What this task involves
Restate word for word every entry that appears below, skipping its pictures.

▬▬▬▬▬▬▬▬▬▬

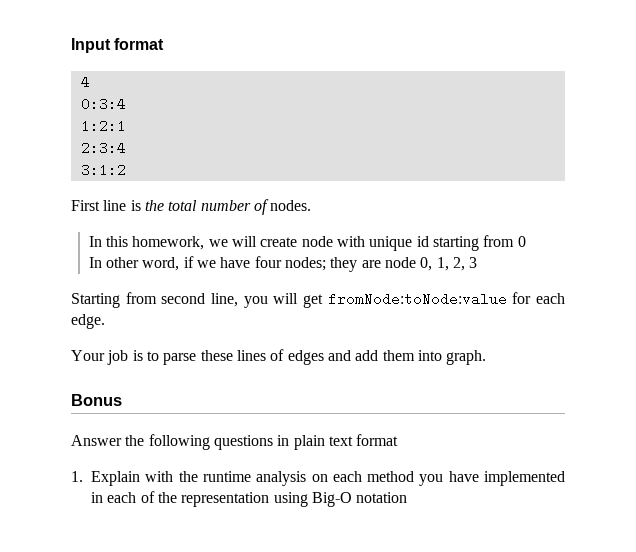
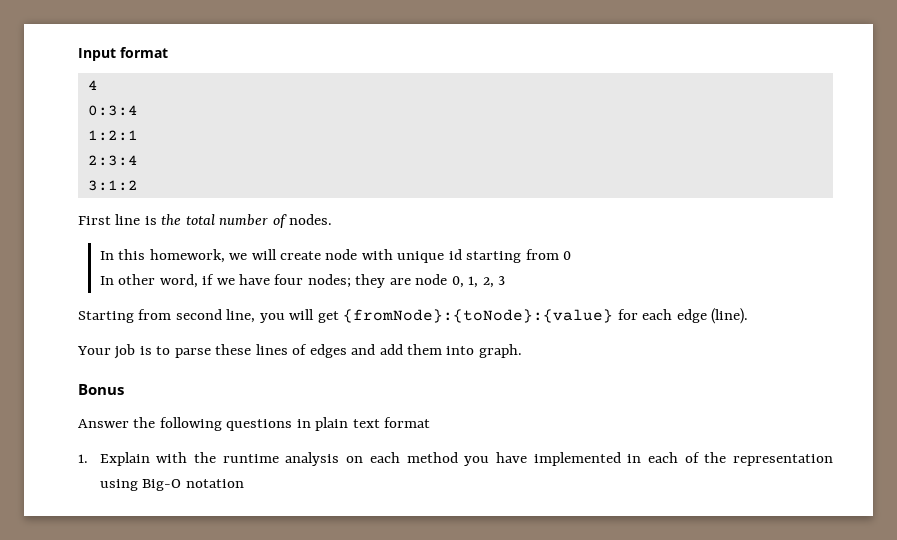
- Starting from second line, you will get fromNode:toNode:value for each edge.
+ Starting from second line, you will get {fromNode}:{toNode}:{value} for each edge (line).

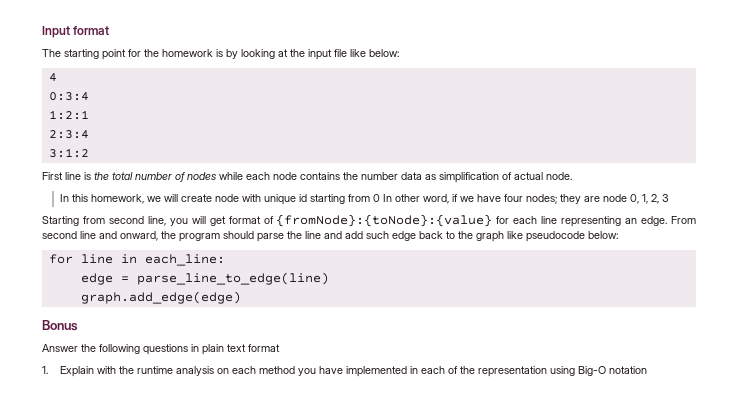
+ The starting point for the homework is by looking at the input file like below:
- First line is the total number of nodes.
+ First line is the total number of nodes while each node contains the number data as simplification of actual node.
- In this homework, we will create node with unique id starting from 0
- In other word, if we have four nodes; they are node 0, 1, 2, 3
+ In this homework, we will create node with unique id starting from 0 In other word, if we have four nodes; they are node 0, 1, 2, 3
- Starting from second line, you will get {fromNode}:{toNode}:{value} for each edge (line).
- Your job is to parse these lines of edges and add them into graph.
+ Starting from second line, you will get format of {fromNode}:{toNode}:{value} for each line representing an edge. From second line and onward, the program should parse the line and add such edge back to the graph like pseudocode below:
+ for line in each_line:
+ edge = parse_line_to_edge(line)
+ graph.add_edge(edge)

▬▬▬▬▬▬▬▬▬▬

Answer to the problem
- Starting from second line, you will get fromNode:toNode:value for each edge.
+ Starting from second line, you will get {fromNode}:{toNode}:{value} for each edge (line).

+ The starting point for the homework is by looking at the input file like below:
- First line is the total number of nodes.
+ First line is the total number of nodes while each node contains the number data as simplification of actual node.
- In this homework, we will create node with unique id starting from 0
- In other word, if we have four nodes; they are node 0, 1, 2, 3
+ In this homework, we will create node with unique id starting from 0 In other word, if we have four nodes; they are node 0, 1, 2, 3
- Starting from second line, you will get {fromNode}:{toNode}:{value} for each edge (line).
- Your job is to parse these lines of edges and add them into graph.
+ Starting from second line, you will get format of {fromNode}:{toNode}:{value} for each line representing an edge. From second line and onward, the program should parse the line and add such edge back to the graph like pseudocode below:
+ for line in each_line:
+ edge = parse_line_to_edge(line)
+ graph.add_edge(edge)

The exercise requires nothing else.